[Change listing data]

——

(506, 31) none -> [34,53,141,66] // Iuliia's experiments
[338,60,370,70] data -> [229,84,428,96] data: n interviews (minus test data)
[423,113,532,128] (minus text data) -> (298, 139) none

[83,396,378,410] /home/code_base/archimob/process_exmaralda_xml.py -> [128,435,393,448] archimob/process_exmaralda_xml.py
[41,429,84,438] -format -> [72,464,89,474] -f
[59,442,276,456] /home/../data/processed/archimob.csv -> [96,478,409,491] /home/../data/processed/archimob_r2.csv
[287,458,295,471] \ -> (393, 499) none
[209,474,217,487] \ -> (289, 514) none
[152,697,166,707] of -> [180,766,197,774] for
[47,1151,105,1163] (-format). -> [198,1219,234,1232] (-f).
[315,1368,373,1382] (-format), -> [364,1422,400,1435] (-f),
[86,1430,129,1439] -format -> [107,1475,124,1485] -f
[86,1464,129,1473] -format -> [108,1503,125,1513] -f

——

** To do **
Which lines of the entries contain "minus"? Count them and write only the number.

** Response to the task **
2